> Dataset content:
******************************

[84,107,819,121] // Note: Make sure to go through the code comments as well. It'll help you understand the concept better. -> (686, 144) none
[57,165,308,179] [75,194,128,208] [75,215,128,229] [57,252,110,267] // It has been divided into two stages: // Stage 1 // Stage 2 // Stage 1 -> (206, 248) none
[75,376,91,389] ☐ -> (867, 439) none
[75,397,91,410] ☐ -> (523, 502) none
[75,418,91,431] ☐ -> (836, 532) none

******************************

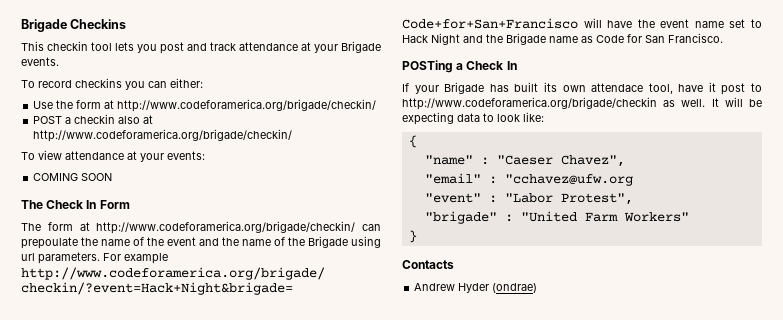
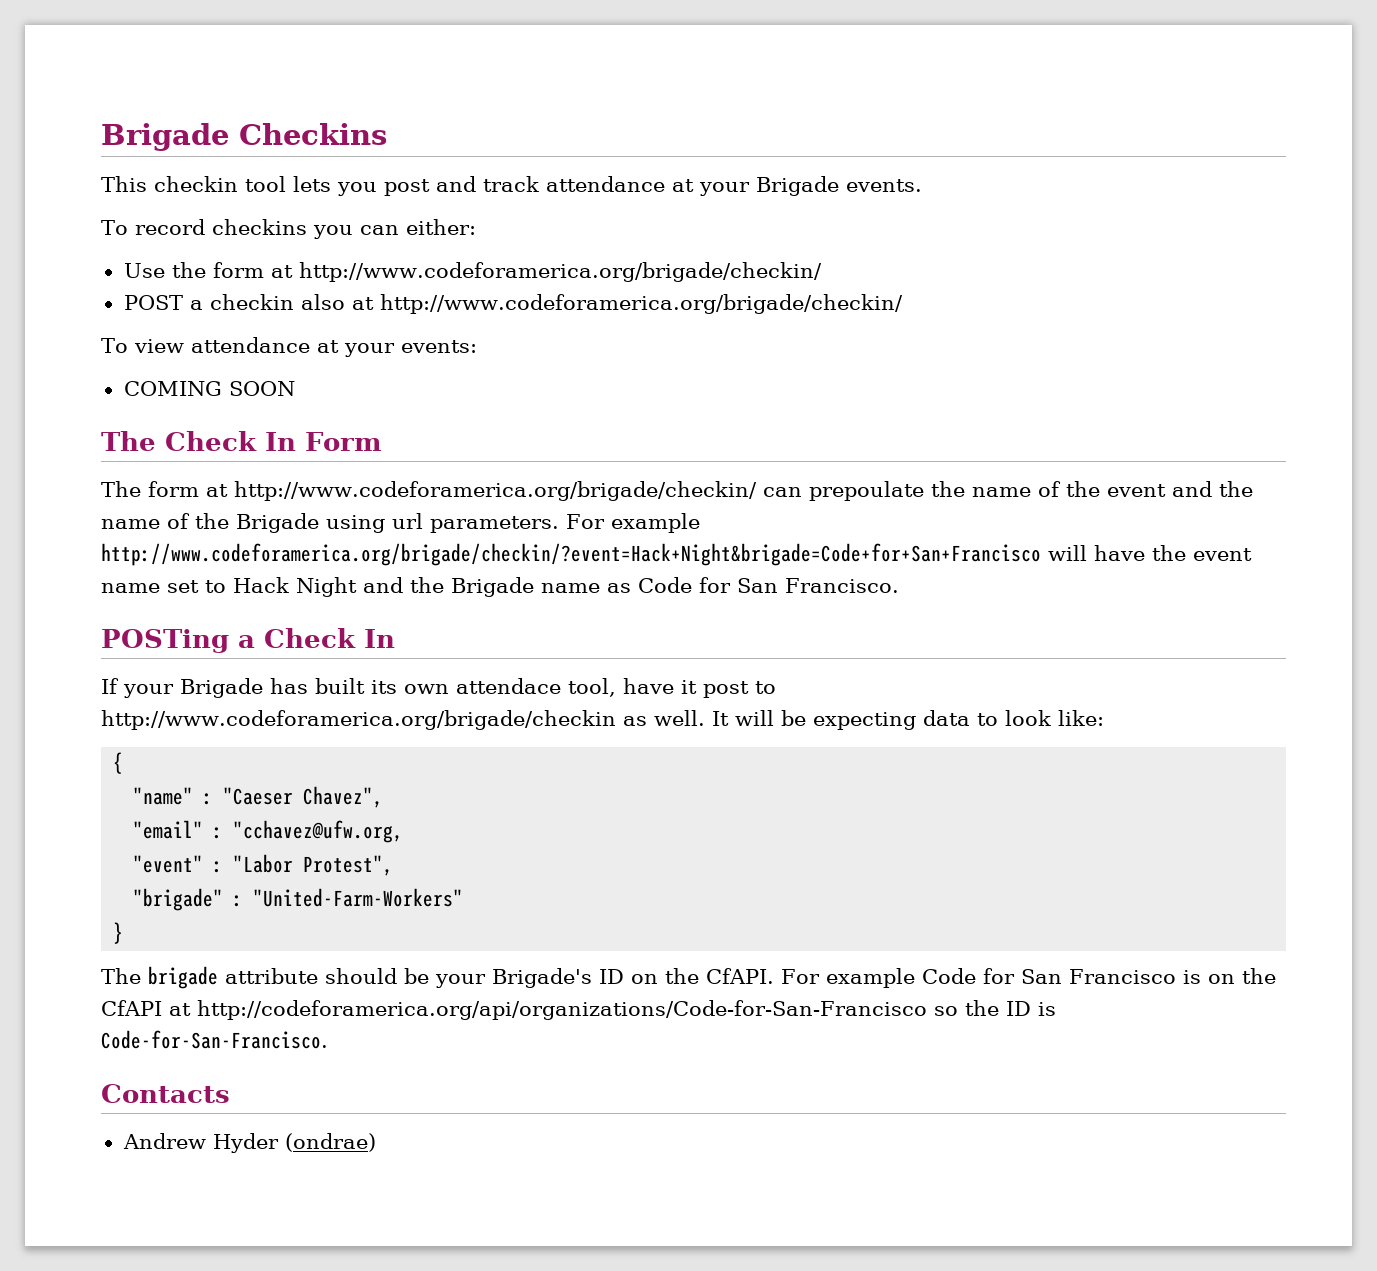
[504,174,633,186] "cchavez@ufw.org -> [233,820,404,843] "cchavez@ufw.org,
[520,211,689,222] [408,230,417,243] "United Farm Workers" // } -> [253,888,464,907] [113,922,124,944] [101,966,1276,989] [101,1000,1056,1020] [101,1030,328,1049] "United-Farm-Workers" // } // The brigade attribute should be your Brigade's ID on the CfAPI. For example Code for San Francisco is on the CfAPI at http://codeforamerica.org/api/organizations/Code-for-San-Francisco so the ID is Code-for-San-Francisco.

******************************

> Assigned task:
What lines in the listing above hold the string "none"? List them.

> Final answer:
[84,107,819,121] // Note: Make sure to go through the code comments as well. It'll help you understand the concept better. -> (686, 144) none
[57,165,308,179] [75,194,128,208] [75,215,128,229] [57,252,110,267] // It has been divided into two stages: // Stage 1 // Stage 2 // Stage 1 -> (206, 248) none
[75,376,91,389] ☐ -> (867, 439) none
[75,397,91,410] ☐ -> (523, 502) none
[75,418,91,431] ☐ -> (836, 532) none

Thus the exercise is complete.